Astronauts need to eat, and they need to breathe. That means, for long-duration missions, they are going to need to bring plants with them.
But not all plants are created equal, and not all can survive the harsh conditions of space. One that might thrive on long spacefaring voyages also happens to be the smallest flowering plant on Earth.
It’s called watermeal.
Measuring less than 1 millimeter across, watermeal is an aquatic plant that floats atop bodies of water throughout Asia, including Thailand, where a research team at Mahidol University is putting the tiny plant through its paces.
Their goal is to test watermeal’s durability in harsh conditions, particularly with respect to extreme gravity.
“We wanted to model how plants respond to changing gravity levels,” says lead researcher Tatpong Tulyananda.
“Because watermeal doesn’t have any roots, stems or leaves, it is basically just a sphere floating on a body of water. That means we can focus directly on the effects that gravity shifts will have on its growth and development.”
If it proves able to handle harsh conditions, watermeal might find a place as a staple for future astronauts. It pumps out plenty of oxygen through photosynthesis, and it has substantial nutritional value: the plant is high in protein and is commonly served on Earth in soups and salads.
To run their zero g experiments, the team has been using clinostats: devices that take advantage of rotation to cancel out the force of gravity and therefore simulate microgravity.
The early results were promising: watermeal seems to grow as well in microgravity as it does at 1g.

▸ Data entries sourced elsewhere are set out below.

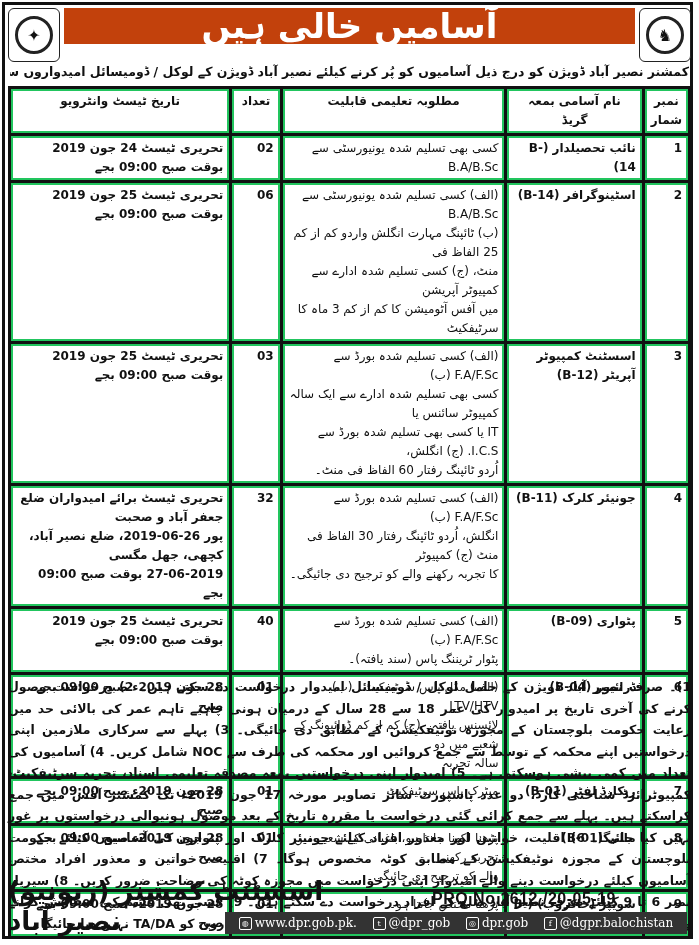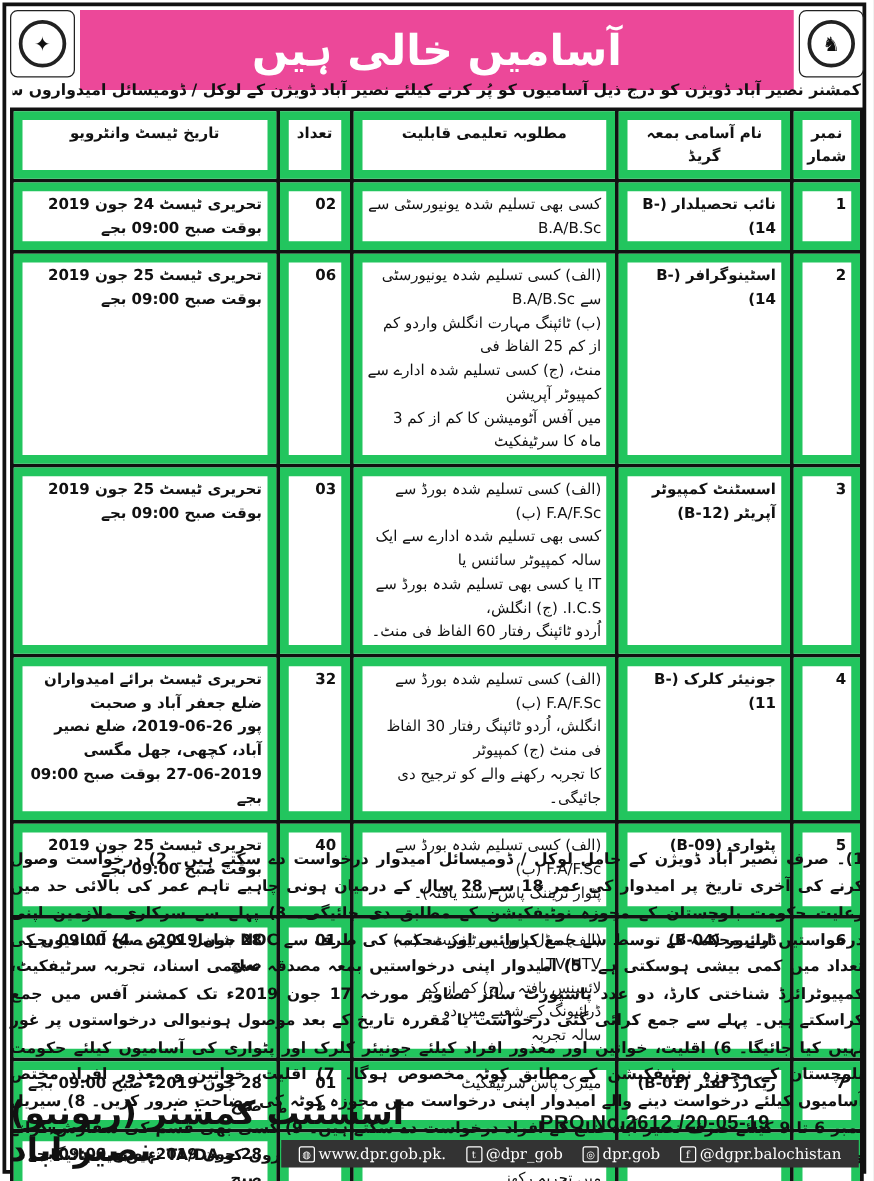--- a/index.html
+++ b/index.html
@@ -4,24 +4,24 @@
 <style>
   html,body{margin:0;padding:0;background:#fff;}
   body{width:699px;height:945px;overflow:hidden;font-family:"DejaVu Sans",sans-serif;color:#111;}
   .frame{position:absolute;left:2px;top:2px;width:691px;height:937px;border:3px solid #111;box-sizing:border-box;}
   .page{position:relative;width:699px;height:945px;}
   .header{position:absolute;left:8px;top:6px;width:683px;height:56px;}
   .logo{position:absolute;top:2px;width:50px;height:52px;border:1px solid #222;border-radius:6px;display:flex;align-items:center;justify-content:center;background:#fff;}
   .logo.left{left:0;}
   .logo.right{right:0;}
   .logo .emblem{width:38px;height:38px;border-radius:50%;border:3px solid #222;box-sizing:border-box;display:flex;align-items:center;justify-content:center;font-size:16px;}
-  .banner{position:absolute;left:56px;right:56px;top:2px;height:64px;background:#ec4899;color:#fff;display:flex;align-items:center;justify-content:center;font-size:34px;font-weight:bold;direction:rtl;font-family:"DejaVu Sans",sans-serif;}
+  .banner{position:absolute;left:56px;right:56px;top:2px;height:36px;background:#c2410c;color:#fff;display:flex;align-items:center;justify-content:center;font-size:34px;font-weight:bold;direction:rtl;font-family:"DejaVu Sans",sans-serif;}
   .intro{position:absolute;left:10px;right:10px;top:64px;height:20px;font-size:12.5px;direction:rtl;text-align:right;font-weight:bold;white-space:nowrap;overflow:hidden;}
   table.jobs{position:absolute;left:8px;top:86px;width:683px;border-collapse:separate;border-spacing:3px;direction:rtl;background:#111;}
-  table.jobs td,table.jobs th{background:#fff;border:7px solid #22c55e;font-size:12px;vertical-align:top;padding:1px 4px;line-height:19px;}
+  table.jobs td,table.jobs th{background:#fff;border:2px solid #22c55e;font-size:12px;vertical-align:top;padding:1px 4px;line-height:19px;}
   table.jobs th{font-weight:bold;height:19px;}
   .c-sr{width:30px;font-weight:bold;font-size:13px;}
   .c-post{width:127px;font-weight:bold;}
   .c-qual{width:224px;}
   .c-count{width:36px;font-weight:bold;font-size:13px;margin-top:20px;}
   .c-date{width:218px;font-weight:bold;}
   .qual-line{display:block;}
   .notes{position:absolute;left:8px;right:8px;top:676px;height:196px;font-size:12.5px;line-height:21.5px;direction:rtl;text-align:justify;font-weight:bold;}
   .footer-title{position:absolute;left:8px;top:876px;width:360px;height:30px;font-size:26px;font-weight:900;direction:rtl;text-align:left;}
   .prq{position:absolute;left:432px;top:890px;font-family:"Liberation Sans",sans-serif;font-weight:bold;font-size:16px;letter-spacing:0.5px;text-align:center;}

But the team also wanted to see how watermeal fares in strong gravity, so they brought their samples to ESA’s Large Diameter Centrifuge (LDC) in the Netherlands. The LDC can spin up to 67 revolutions per minute and features six compartments that can hold up to 80 kilograms each.
In the centrifuge, the watermeal plants were spun up until they reached 20g, at which point they were left to grow under simulated sunlight.

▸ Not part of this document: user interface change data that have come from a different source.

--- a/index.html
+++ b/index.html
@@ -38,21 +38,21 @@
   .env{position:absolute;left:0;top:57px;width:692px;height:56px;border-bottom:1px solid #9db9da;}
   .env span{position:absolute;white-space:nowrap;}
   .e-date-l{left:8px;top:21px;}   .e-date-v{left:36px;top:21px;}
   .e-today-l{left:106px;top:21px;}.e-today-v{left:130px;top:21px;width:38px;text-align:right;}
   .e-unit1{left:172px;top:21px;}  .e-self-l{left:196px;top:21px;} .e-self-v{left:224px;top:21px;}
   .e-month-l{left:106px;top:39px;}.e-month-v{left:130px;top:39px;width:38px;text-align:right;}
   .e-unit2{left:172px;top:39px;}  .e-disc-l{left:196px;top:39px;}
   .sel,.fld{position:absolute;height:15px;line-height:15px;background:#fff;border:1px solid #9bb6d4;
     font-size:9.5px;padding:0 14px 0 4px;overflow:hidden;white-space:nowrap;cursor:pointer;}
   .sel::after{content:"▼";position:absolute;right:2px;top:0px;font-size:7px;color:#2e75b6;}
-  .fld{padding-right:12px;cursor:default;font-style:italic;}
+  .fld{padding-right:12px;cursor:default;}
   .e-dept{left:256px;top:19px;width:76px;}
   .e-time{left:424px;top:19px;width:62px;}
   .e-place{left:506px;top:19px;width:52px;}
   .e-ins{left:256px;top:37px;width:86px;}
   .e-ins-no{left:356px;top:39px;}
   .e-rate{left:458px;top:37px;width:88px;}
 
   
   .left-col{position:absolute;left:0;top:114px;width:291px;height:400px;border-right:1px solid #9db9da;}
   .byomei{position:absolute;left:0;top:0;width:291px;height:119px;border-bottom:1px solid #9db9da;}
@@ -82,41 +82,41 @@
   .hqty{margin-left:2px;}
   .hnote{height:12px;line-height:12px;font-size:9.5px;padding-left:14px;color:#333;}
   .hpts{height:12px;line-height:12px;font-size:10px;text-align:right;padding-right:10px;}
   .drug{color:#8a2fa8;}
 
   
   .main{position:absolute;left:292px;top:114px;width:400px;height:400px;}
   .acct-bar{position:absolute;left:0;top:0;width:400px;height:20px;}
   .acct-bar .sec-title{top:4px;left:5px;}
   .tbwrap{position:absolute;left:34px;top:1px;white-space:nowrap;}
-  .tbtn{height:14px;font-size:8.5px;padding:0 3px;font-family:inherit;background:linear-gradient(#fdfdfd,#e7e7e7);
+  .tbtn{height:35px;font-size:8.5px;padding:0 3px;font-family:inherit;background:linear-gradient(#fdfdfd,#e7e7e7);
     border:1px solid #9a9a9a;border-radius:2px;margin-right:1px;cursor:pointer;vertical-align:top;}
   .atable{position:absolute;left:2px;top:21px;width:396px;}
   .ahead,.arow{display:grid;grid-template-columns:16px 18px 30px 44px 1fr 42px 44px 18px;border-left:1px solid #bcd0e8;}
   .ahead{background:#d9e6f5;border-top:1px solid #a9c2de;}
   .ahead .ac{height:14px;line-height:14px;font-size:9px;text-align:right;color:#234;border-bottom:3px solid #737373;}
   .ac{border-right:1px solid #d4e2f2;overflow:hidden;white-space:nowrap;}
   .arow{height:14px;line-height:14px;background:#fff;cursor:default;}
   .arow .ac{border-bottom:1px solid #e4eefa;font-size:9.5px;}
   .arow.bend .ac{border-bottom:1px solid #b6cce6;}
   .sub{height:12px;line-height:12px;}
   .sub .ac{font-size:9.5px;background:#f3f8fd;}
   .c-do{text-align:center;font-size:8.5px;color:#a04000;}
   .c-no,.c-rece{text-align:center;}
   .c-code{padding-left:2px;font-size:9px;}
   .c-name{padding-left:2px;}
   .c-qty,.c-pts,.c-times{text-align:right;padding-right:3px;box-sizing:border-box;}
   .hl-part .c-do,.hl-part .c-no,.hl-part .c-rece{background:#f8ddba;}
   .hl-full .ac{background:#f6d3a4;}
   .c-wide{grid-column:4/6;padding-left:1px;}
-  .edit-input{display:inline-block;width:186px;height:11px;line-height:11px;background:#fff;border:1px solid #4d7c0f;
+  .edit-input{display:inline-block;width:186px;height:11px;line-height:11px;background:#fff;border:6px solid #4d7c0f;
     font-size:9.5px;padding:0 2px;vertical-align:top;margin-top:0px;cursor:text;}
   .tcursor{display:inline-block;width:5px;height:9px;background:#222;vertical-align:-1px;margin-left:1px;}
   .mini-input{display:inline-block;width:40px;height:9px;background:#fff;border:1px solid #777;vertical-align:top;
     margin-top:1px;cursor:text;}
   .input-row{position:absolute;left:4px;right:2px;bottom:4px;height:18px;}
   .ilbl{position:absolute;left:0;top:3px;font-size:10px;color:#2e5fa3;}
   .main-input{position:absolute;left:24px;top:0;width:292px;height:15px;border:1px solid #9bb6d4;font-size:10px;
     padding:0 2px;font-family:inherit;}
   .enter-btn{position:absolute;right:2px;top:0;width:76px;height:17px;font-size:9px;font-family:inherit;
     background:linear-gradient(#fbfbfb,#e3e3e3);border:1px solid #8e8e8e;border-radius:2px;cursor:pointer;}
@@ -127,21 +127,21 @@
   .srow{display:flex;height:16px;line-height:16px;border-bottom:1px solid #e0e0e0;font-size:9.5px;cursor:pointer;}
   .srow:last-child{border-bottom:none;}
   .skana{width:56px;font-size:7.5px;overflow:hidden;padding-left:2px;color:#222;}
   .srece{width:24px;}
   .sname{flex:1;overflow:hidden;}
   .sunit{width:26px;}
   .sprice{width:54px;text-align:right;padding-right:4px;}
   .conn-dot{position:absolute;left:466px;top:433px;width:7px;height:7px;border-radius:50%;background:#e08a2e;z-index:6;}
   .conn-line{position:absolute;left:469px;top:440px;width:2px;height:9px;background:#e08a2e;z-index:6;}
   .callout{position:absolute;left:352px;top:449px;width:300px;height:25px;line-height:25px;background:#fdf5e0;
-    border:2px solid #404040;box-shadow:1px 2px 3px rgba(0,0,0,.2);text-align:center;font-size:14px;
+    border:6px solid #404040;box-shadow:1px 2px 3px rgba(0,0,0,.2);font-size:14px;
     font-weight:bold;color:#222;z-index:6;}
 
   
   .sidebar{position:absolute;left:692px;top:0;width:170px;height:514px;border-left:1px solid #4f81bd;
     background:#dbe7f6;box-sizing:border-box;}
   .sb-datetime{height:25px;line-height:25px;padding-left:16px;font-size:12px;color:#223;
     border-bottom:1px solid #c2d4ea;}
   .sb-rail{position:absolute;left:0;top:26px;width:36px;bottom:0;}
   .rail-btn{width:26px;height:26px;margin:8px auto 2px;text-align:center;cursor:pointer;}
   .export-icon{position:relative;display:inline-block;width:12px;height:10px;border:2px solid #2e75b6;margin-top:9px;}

Because watermeal goes through its entire lifecycle in 5-10 days, just a few weeks of experimentation gave the researchers data across multiple generations of the plant.

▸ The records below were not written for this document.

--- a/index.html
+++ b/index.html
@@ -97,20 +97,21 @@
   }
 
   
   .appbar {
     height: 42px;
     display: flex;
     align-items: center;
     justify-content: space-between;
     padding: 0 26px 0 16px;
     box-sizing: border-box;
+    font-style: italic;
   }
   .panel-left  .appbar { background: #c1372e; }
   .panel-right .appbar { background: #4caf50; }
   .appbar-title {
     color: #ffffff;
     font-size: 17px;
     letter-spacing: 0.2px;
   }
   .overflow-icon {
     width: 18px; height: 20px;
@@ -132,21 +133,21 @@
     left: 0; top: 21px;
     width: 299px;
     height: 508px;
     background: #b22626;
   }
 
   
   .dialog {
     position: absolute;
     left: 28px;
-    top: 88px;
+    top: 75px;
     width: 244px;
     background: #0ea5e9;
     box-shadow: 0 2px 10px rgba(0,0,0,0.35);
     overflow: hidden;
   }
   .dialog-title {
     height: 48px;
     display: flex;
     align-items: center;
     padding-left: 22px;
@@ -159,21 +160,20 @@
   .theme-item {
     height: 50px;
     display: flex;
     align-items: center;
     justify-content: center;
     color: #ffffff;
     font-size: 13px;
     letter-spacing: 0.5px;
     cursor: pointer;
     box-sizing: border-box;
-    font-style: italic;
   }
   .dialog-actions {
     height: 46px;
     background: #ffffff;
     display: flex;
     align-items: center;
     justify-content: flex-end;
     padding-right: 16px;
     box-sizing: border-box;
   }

“What we do next is examine the plants directly, then render extracts into a solid pellet form that we will take home to study. Then we can put these samples through detailed chemical analysis to gain insights into the broad spectrum of watermeal’s hypergravity response,” says Tatpong.
The team is optimistic about watermeal’s suitability for future space missions.
“You consume 100 percent of the plant when you eat it, so it holds promise in terms of space-based agriculture,” says Tatpong.